■ WHAT YOU NEED TO DO: Give every entry again, unchanged, and leave its images out.

■ RECORD EXCERPTS:
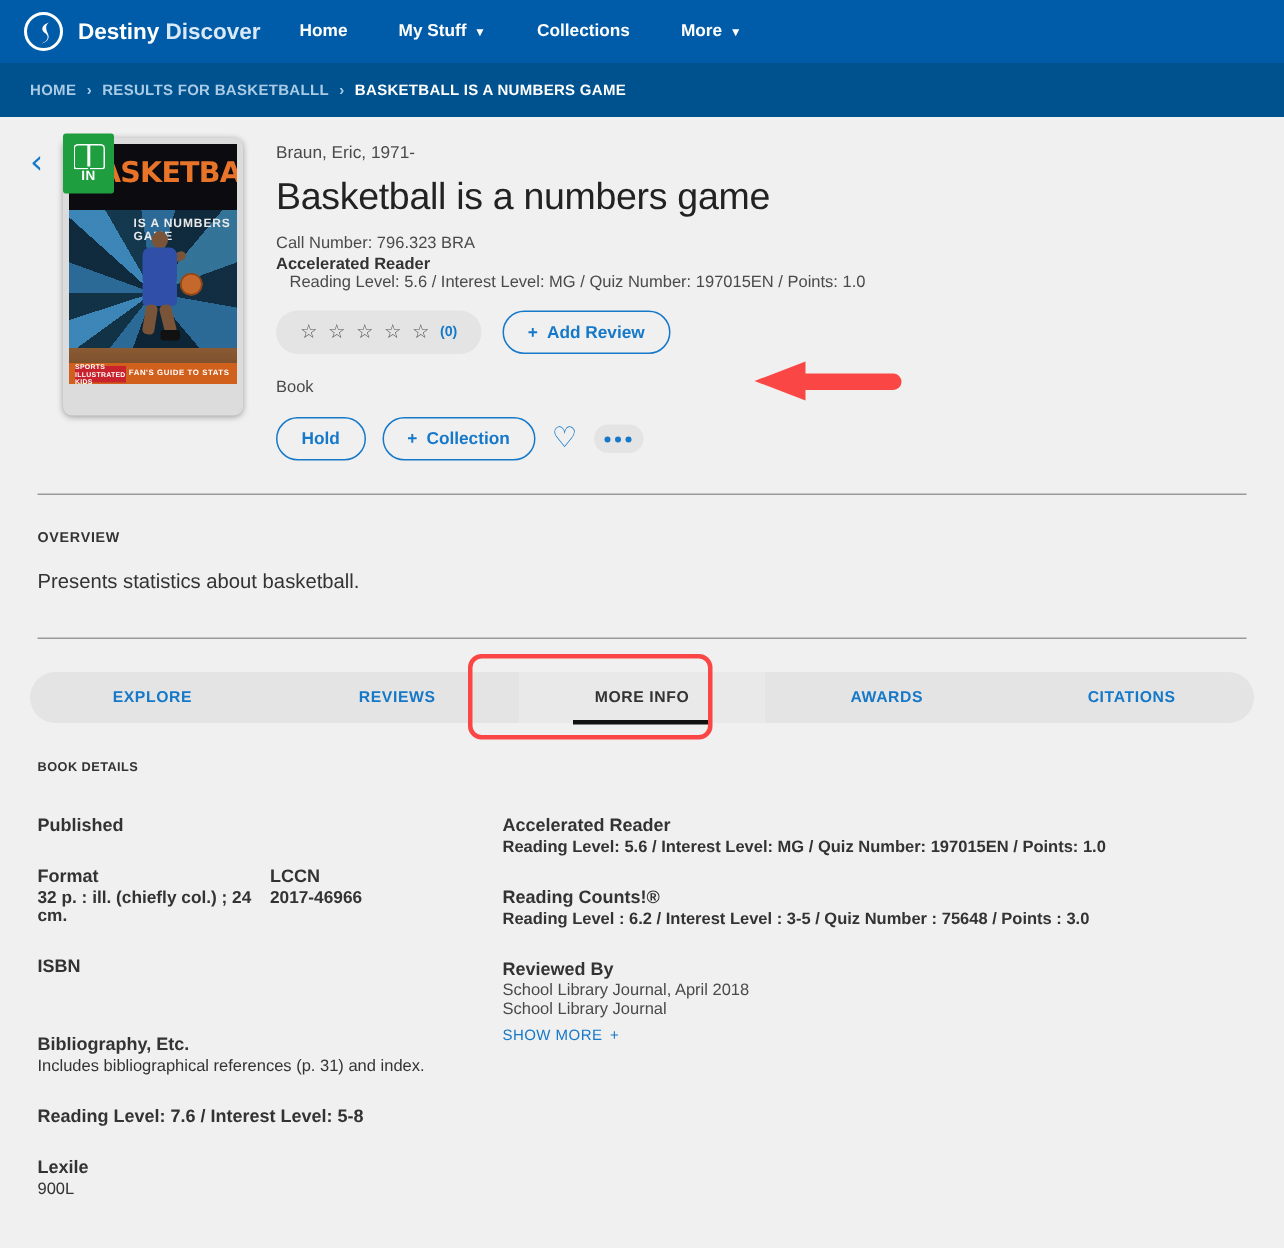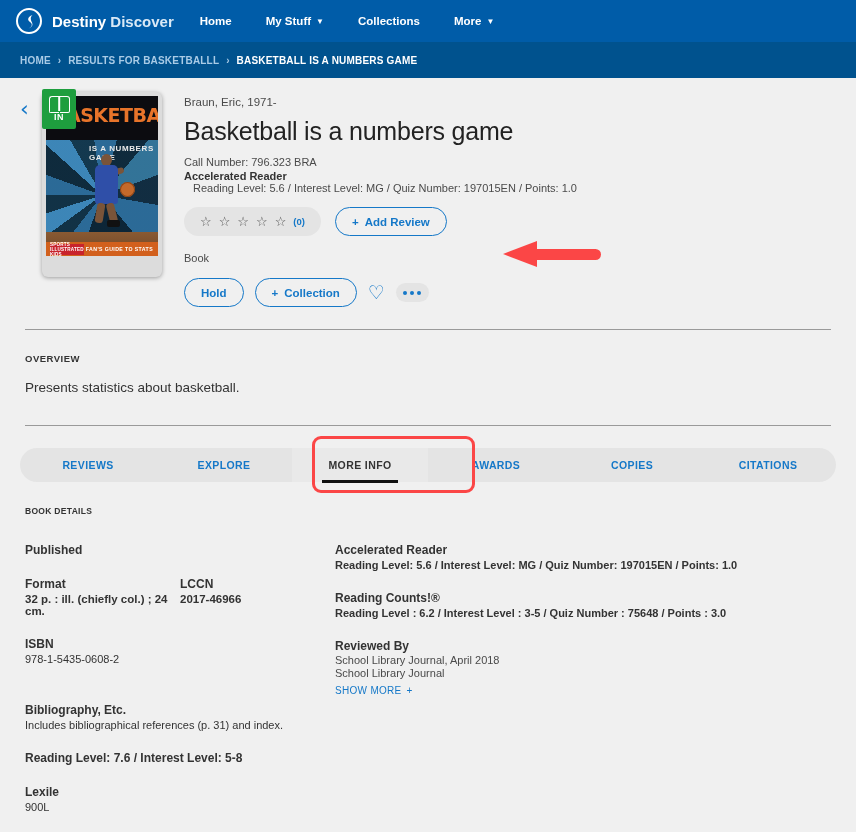--- a/index.html
+++ b/index.html
@@ -368,10 +368,10 @@
   <div class="tabwrap">
     <div class="tabs">
       <div class="tab">
+        <span>EXPLORE</span>
+      </div>
+      <div class="tab">
         <span>REVIEWS</span>
-      </div>
-      <div class="tab">
-        <span>EXPLORE</span>
       </div>
       <div class="tab active">
         <span>MORE INFO</span>

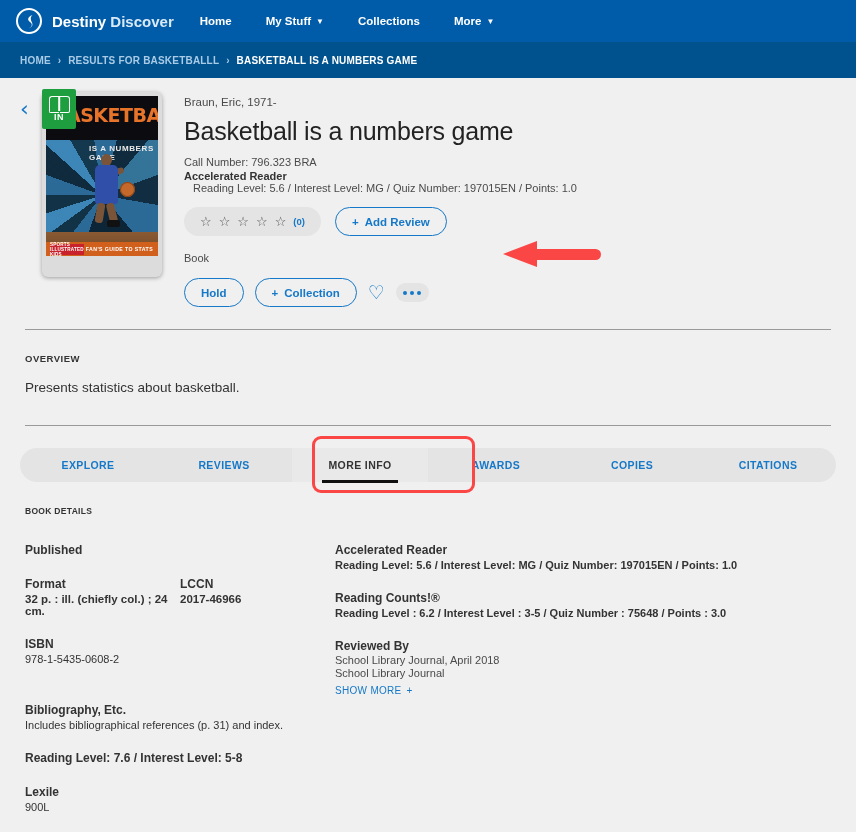--- a/index.html
+++ b/index.html
@@ -380,9 +380,6 @@
         <span>AWARDS</span>
       </div>
       <div class="tab">
-        <span>COPIES</span>
-      </div>
-      <div class="tab">
         <span>CITATIONS</span>
       </div>
     </div>

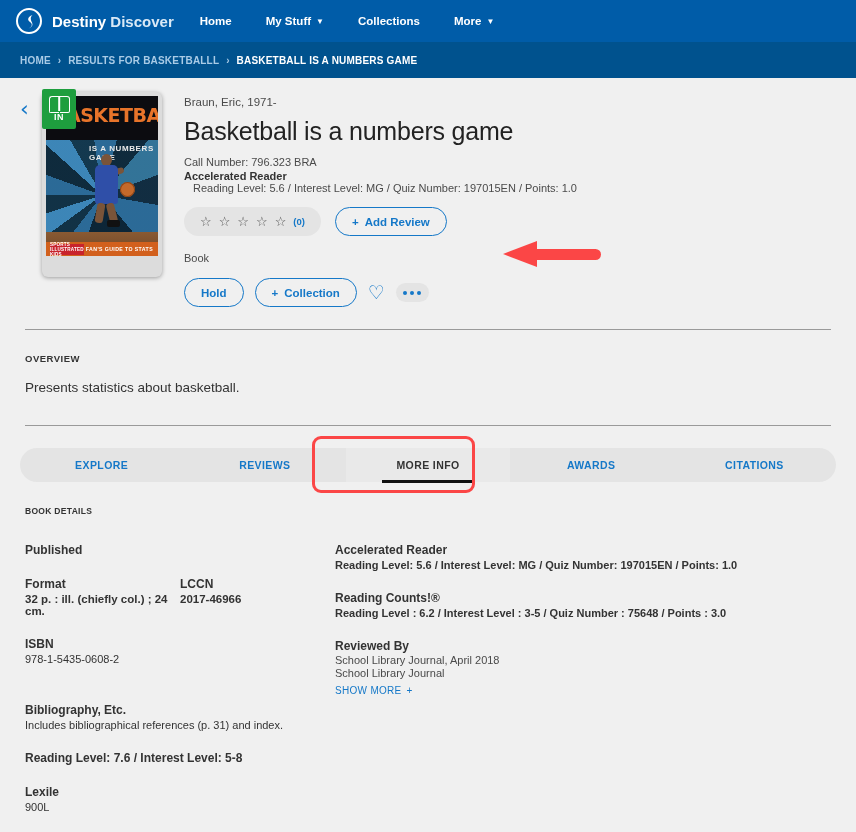--- a/index.html
+++ b/index.html
@@ -408,7 +408,6 @@
 
       <div class="blk" style="margin-bottom:38px;">
         <div class="fhead">ISBN</div>
-        <div class="fval">978-1-5435-0608-2</div>
       </div>
 
       <div class="blk">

■ EXERCISE SOLUTION:
--- a/index.html
+++ b/index.html
@@ -368,10 +368,10 @@
   <div class="tabwrap">
     <div class="tabs">
       <div class="tab">
+        <span>EXPLORE</span>
+      </div>
+      <div class="tab">
         <span>REVIEWS</span>
-      </div>
-      <div class="tab">
-        <span>EXPLORE</span>
       </div>
       <div class="tab active">
         <span>MORE INFO</span>

--- a/index.html
+++ b/index.html
@@ -380,9 +380,6 @@
         <span>AWARDS</span>
       </div>
       <div class="tab">
-        <span>COPIES</span>
-      </div>
-      <div class="tab">
         <span>CITATIONS</span>
       </div>
     </div>

--- a/index.html
+++ b/index.html
@@ -408,7 +408,6 @@
 
       <div class="blk" style="margin-bottom:38px;">
         <div class="fhead">ISBN</div>
-        <div class="fval">978-1-5435-0608-2</div>
       </div>
 
       <div class="blk">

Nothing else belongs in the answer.